Exercise brief:
Beginning with the line containing "adding a backup", write out each line exactly through the end of the listing, and skip all pictures.

Extracted material:

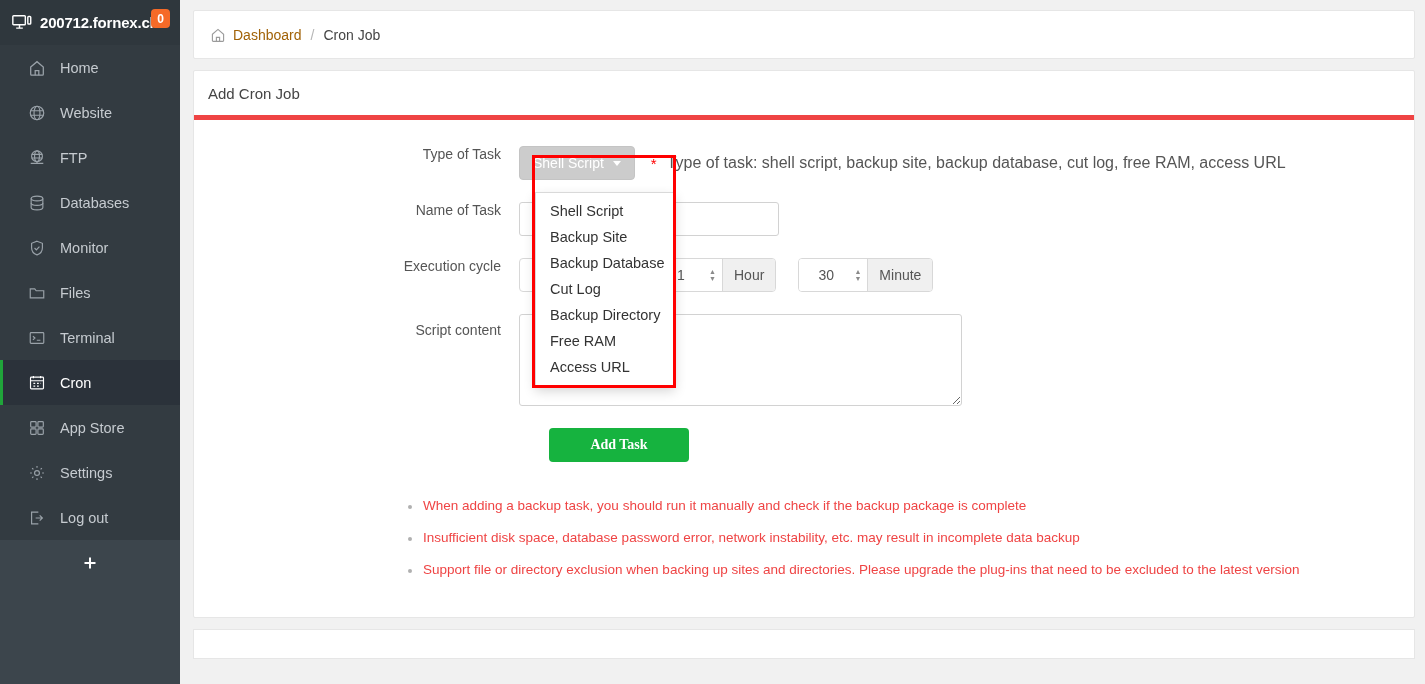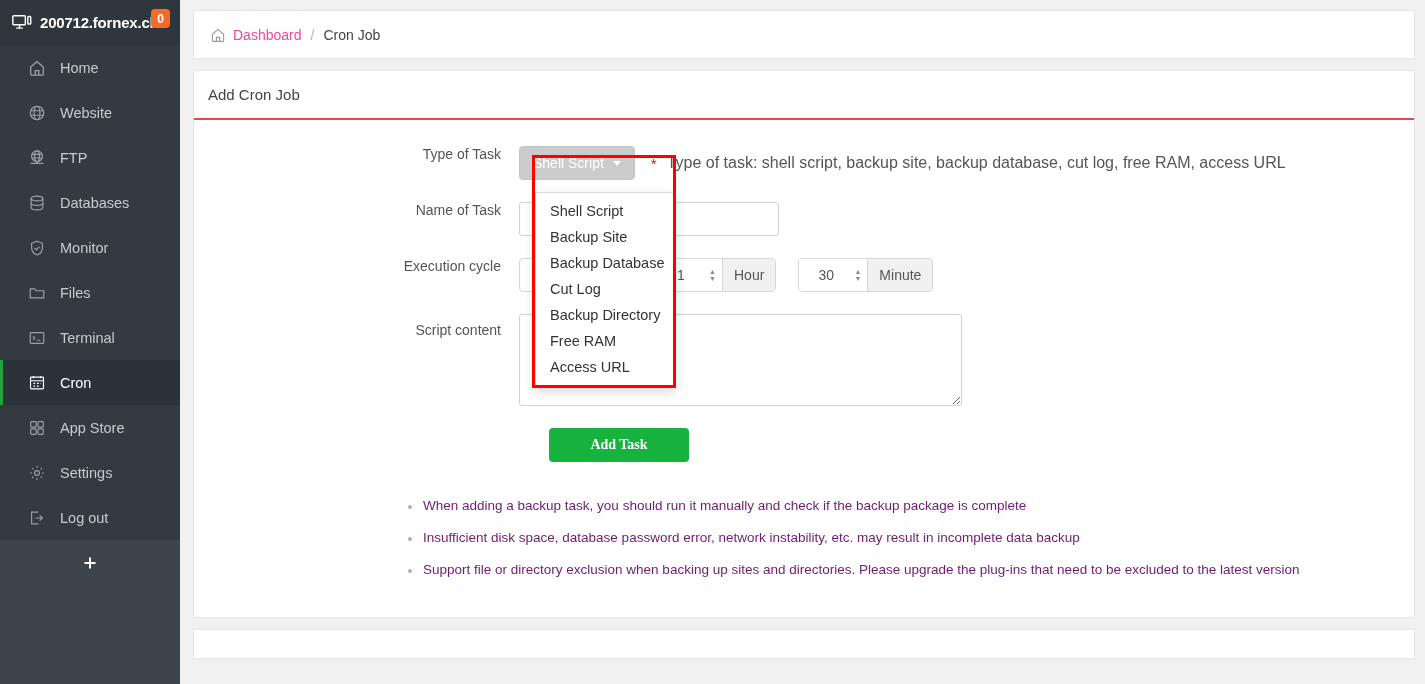"Dashboard" .crumb-link { color: #ec4899 -> #a16207 }
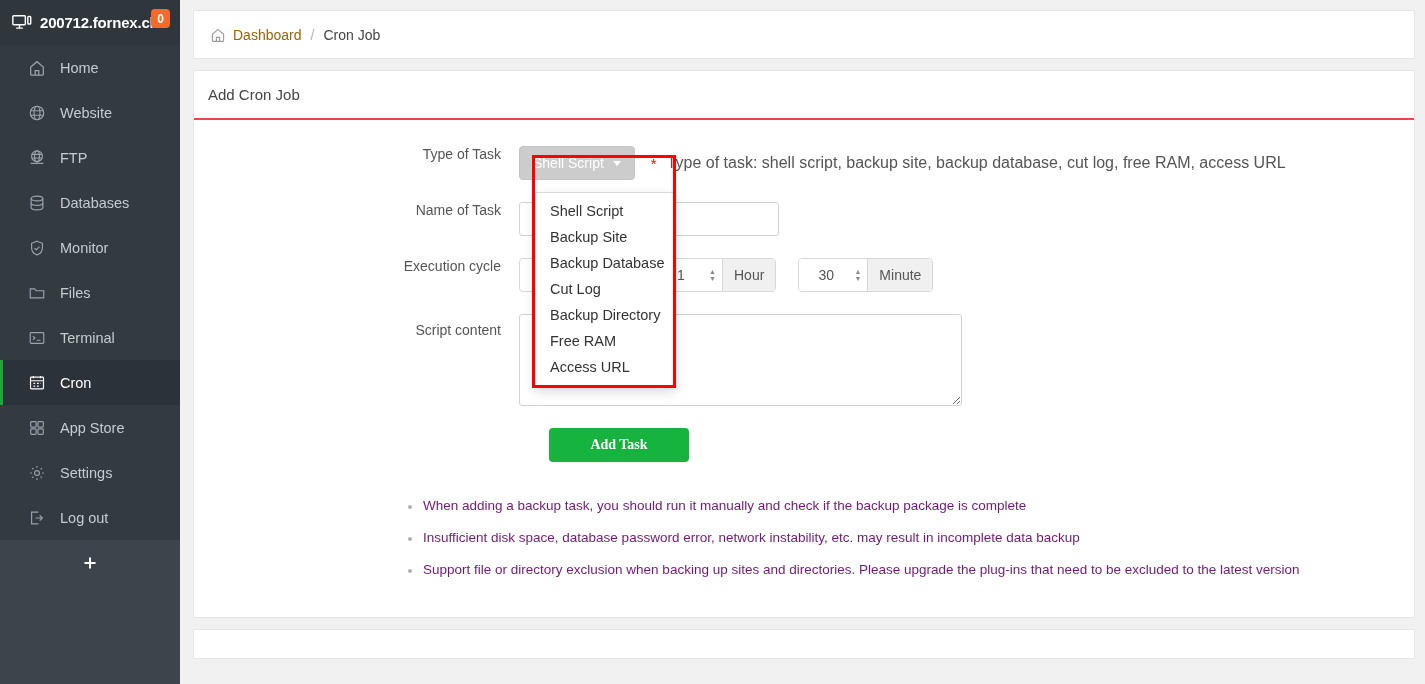"Add Cron Job" .panel-head { border-bottom: 2px solid #ef4444 -> 5px solid #ef4444 }
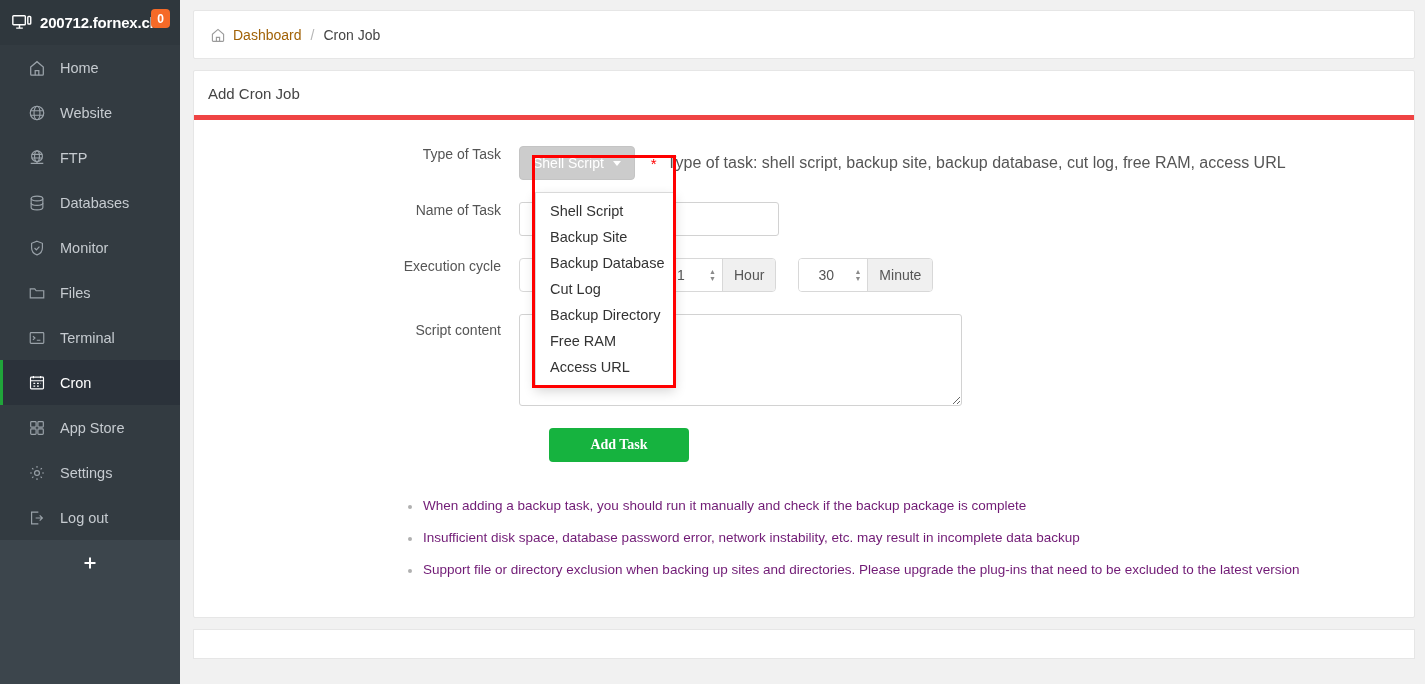"When adding a backup task," .note-text { color: #701a75 -> #ef4444 }
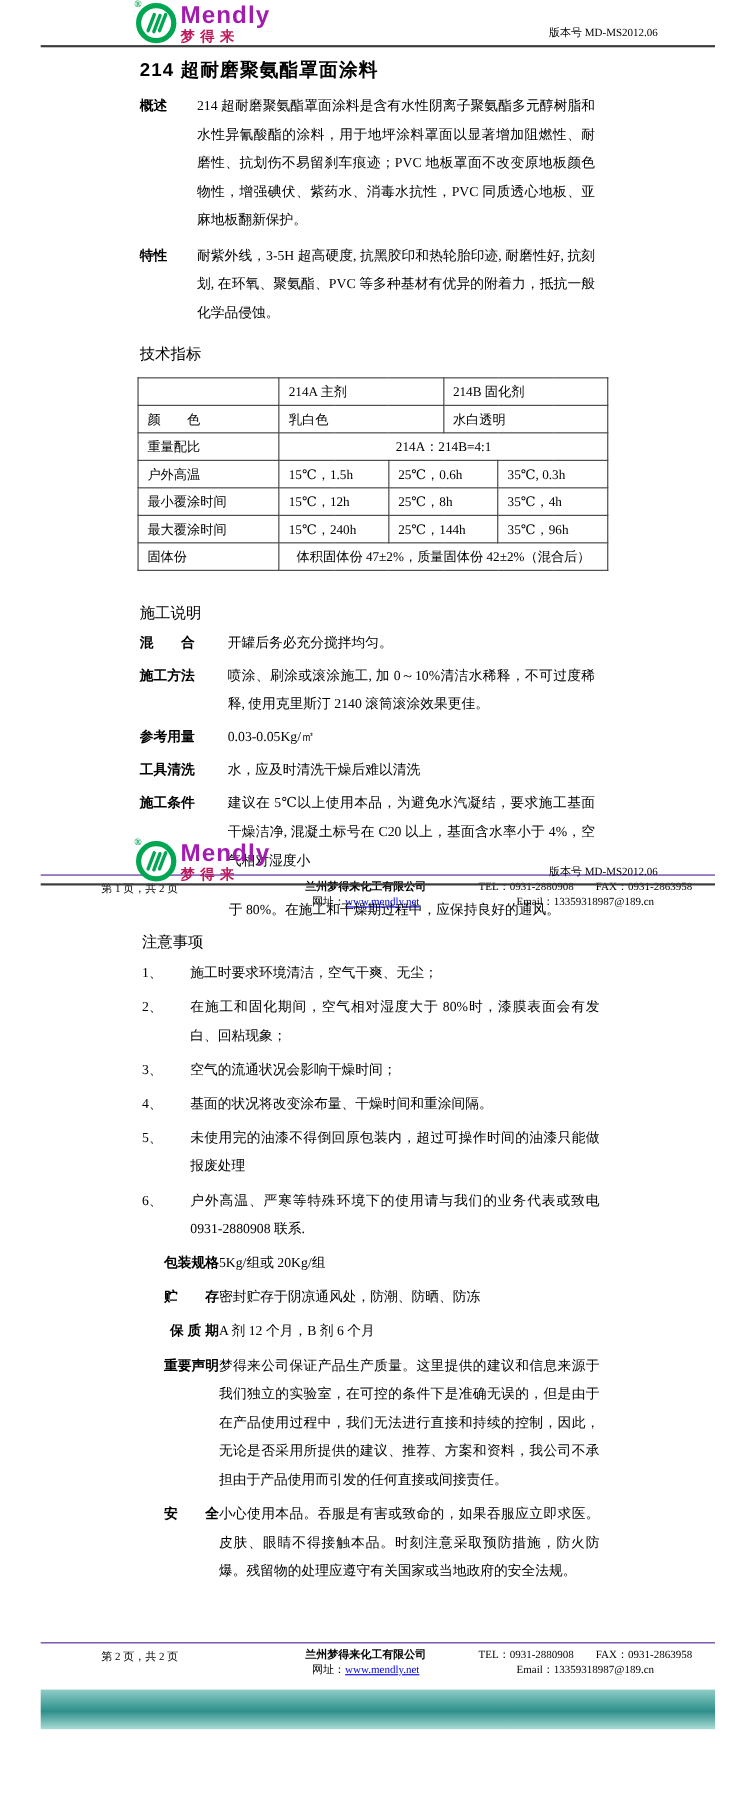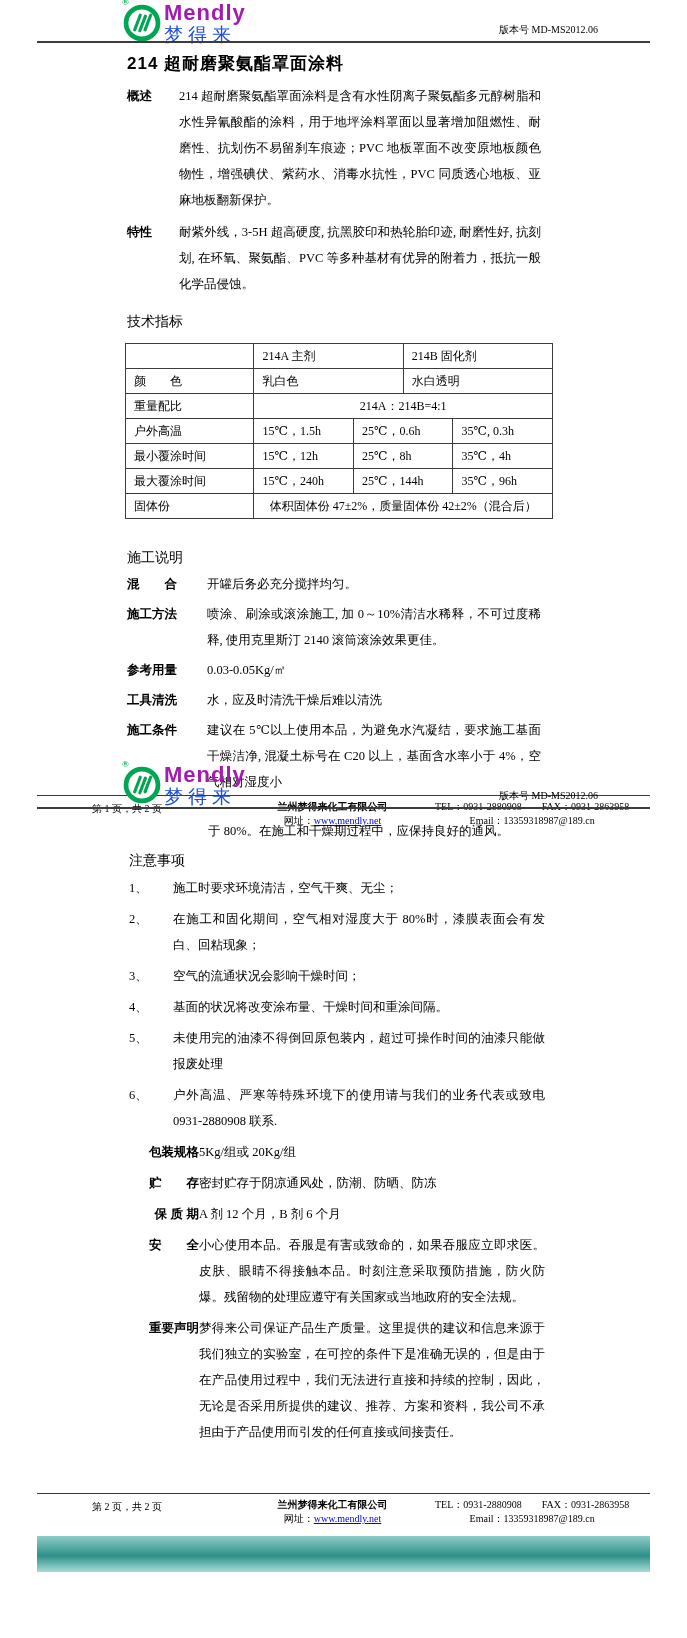"梦得来" .brand-cn { color: #1d4ed8 -> #be185d; font-size: 19px -> 13px; font-weight: normal -> bold }
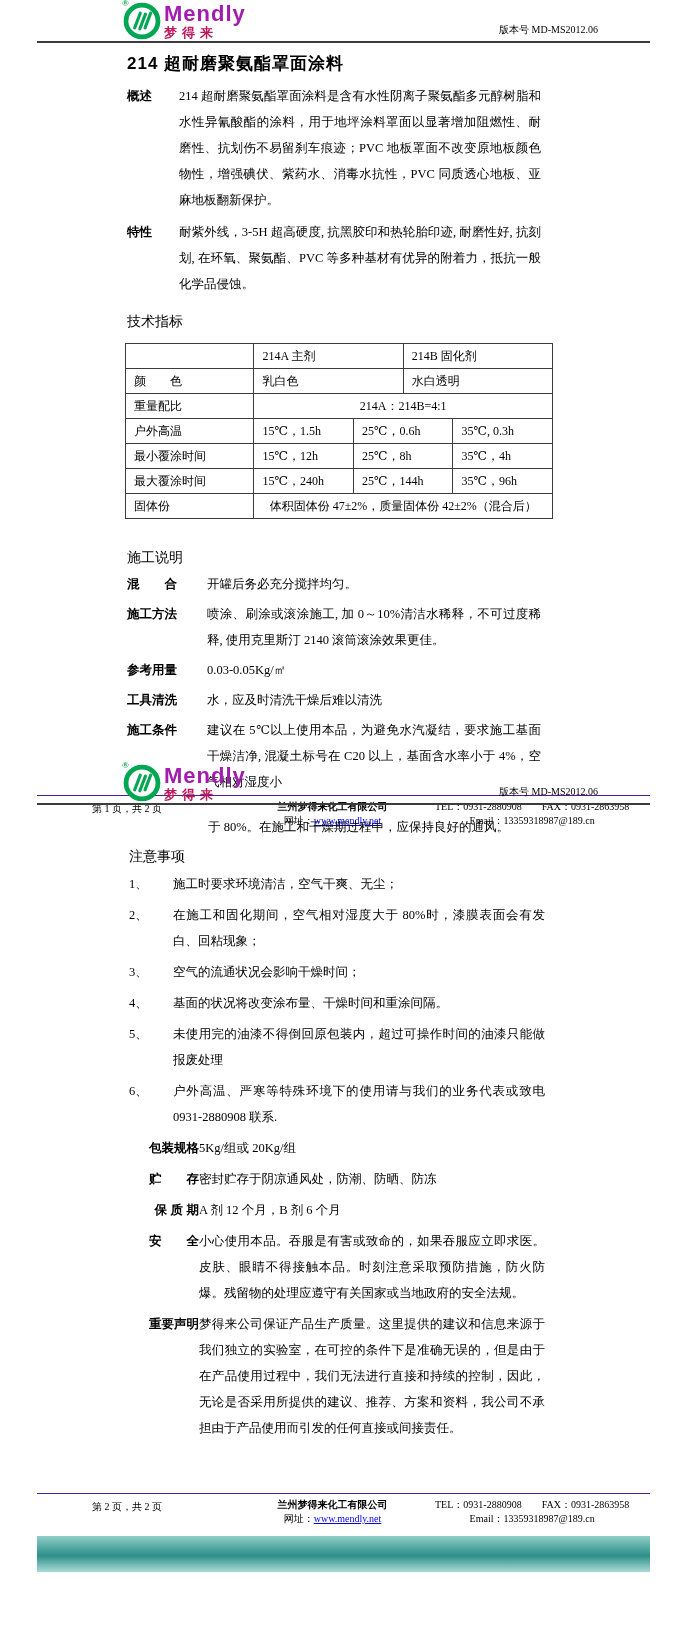"安 全" div.info-item { order: before "重要声明" -> after "重要声明" }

Answer space:
"When adding a backup task," .note-text { color: #701a75 -> #ef4444 }
"梦得来" .brand-cn { color: #1d4ed8 -> #be185d; font-size: 19px -> 13px; font-weight: normal -> bold }
"安 全" div.info-item { order: before "重要声明" -> after "重要声明" }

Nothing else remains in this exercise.